During the same heavy and prolonged air raid in the Birkenhead area, more GWR staff distinguished themselves with their bravery dealing with serious fires caused by incendiary bombs and moving highly explosive contents in wagons to relative safety. Goods checker Patrick John Mahoney was awarded the George Medal for leading his gang in subduing the flames and moving cases of ammunition fuses away from centres of fire. GWR Driver Ivor Thomas Davies of Birkenhead assisted Norman Tunna by moving bombs apart with a shunting pole so that Tunna could lift the incendiary bombs out and throw them aside. While this was being done GWR Fireman Frank Reginald Newns of Moreton, near Birkenhead, operated a stirrup pump which played water on the hot bombs and incendiaries. Davies and Newns also repeatedly carried water so that the stirrup pump could be kept working. Both men were awarded the George Medal for their actions. Meanwhile, Yard Inspector Herbert Thomas and Cartage Foreman William Edwin Weaver used firefighting equipment and removed highly inflammable and explosive materials including ammunition and cans of petrol away from seats of fire. Both were awarded the British Empire Medal for their meritorious service.
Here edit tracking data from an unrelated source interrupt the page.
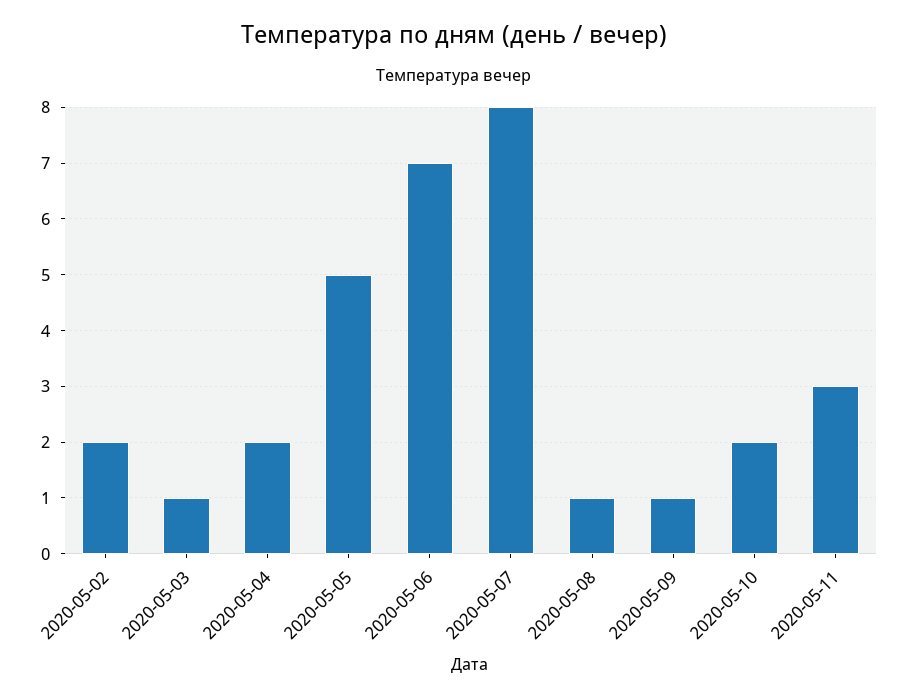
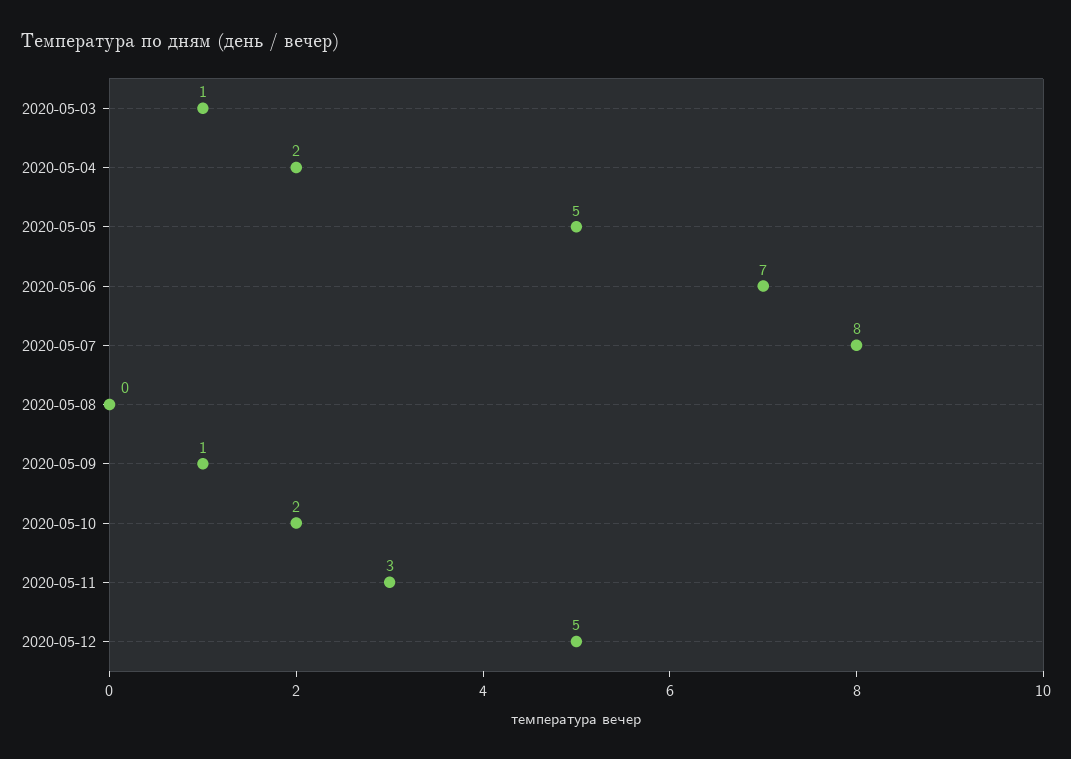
2020-05-02: 2 -> none
2020-05-08: 1 -> 0
2020-05-12: none -> 5

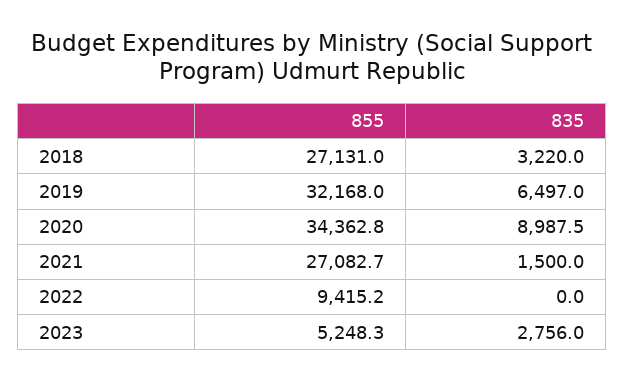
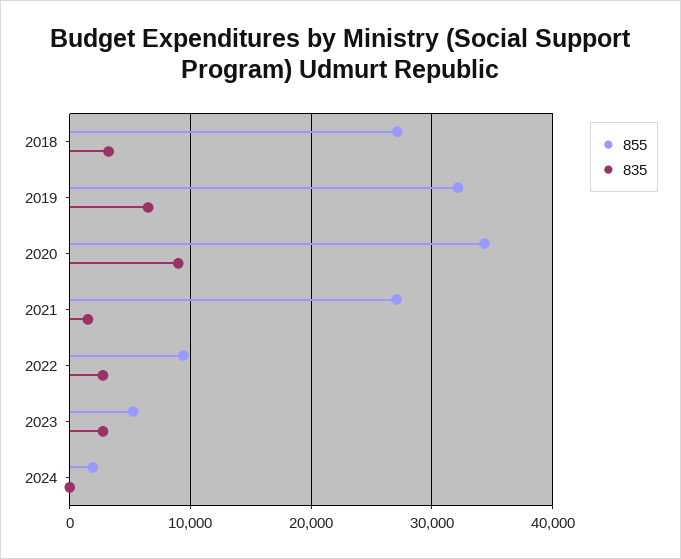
835, 2022: 0 -> 3000
855, 2024: none -> 2000
835, 2024: none -> 0

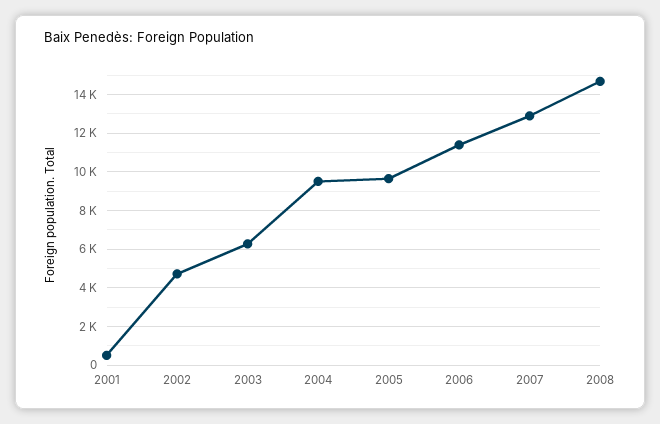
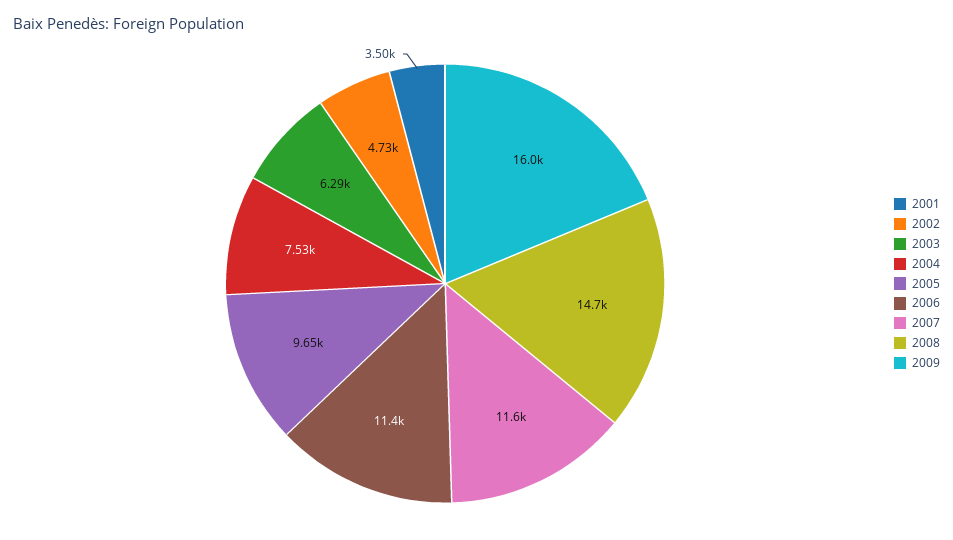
2001: 500 -> 3500
2004: 9500 -> 7530
2007: 13000 -> 11600
2009: none -> 16000

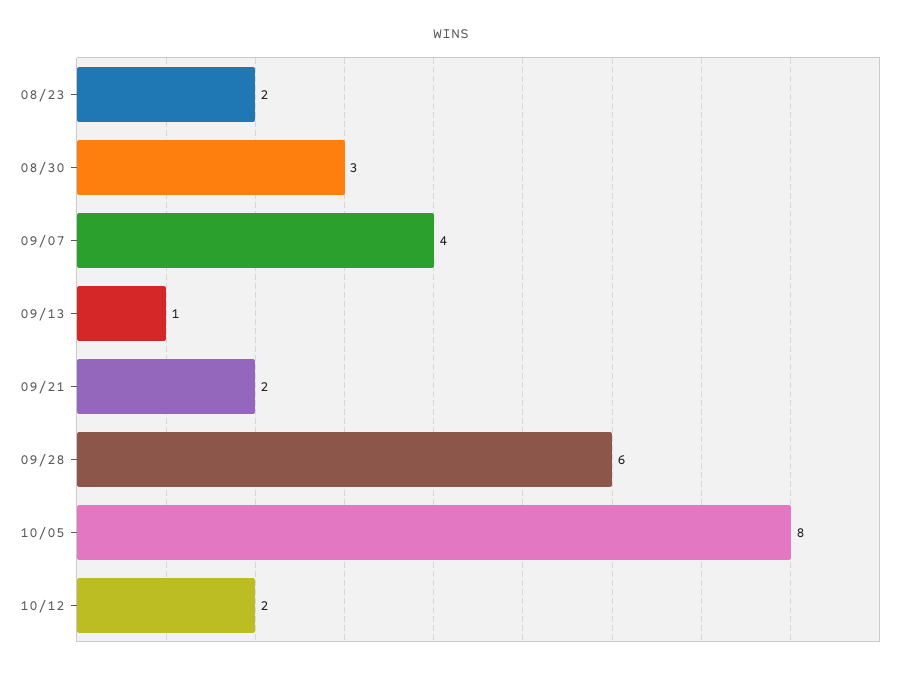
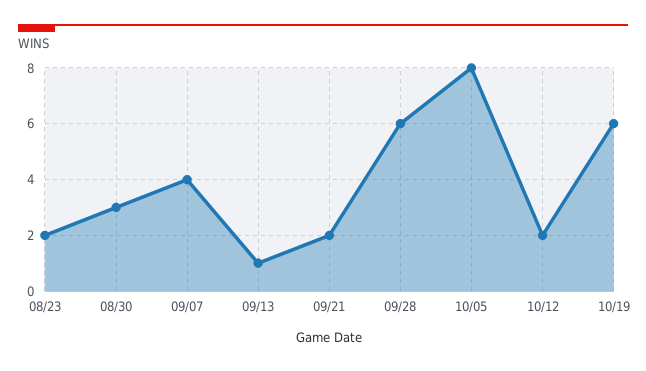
10/19: none -> 6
Another GWR recipient of the George Medal was Frederick Dainty Cox who was a telegraph lineman’s assistant. After an air raid between Woolaston and Beachley Junction near Chepstow on the 9th November 1940 it was discovered that the railway communications had been broken. Mr Cox and one other were sent to examine the line. They discovered that one bomb had exploded and broken telegraph wires and that another unexploded timebomb had landed on the track. Cox repaired the most important of the damaged telegraph circuits and then he carried the unexploded bomb across the line and dropped it over a boundary hedge onto soft ground. This act enabled single line working to be put into operation. Then another time bomb was found nearby and despite being advised by police to leave the area, Cox remained to help bomb disposal staff to move it to a place of safety.
On Friday 13th June 1941 the GWR ferry “SS St Patrick” built in 1930 was sunk in the Irish Sea 14 miles off Fishguard after being bombed and machine-gunned from the air while working the Fishguard to Rosslare service. The ship broke up and went down in less than 15 minutes and the lives of Captain James Faraday, his son who was on leave from the navy, and 28 others were lost – 58 people survived. There had been no time to lower lifeboats. A stewardess on the ship, Elizabeth May Owen, was awarded the George Medal and the Lloyd’s War medal for Bravery at Sea for her work in getting passengers off the stricken vessel quickly. She distinguished herself whilst in the water by supporting a hysterical woman passenger who had lost her lifebelt. This act of bravery lasted for more than two hours until they were rescued.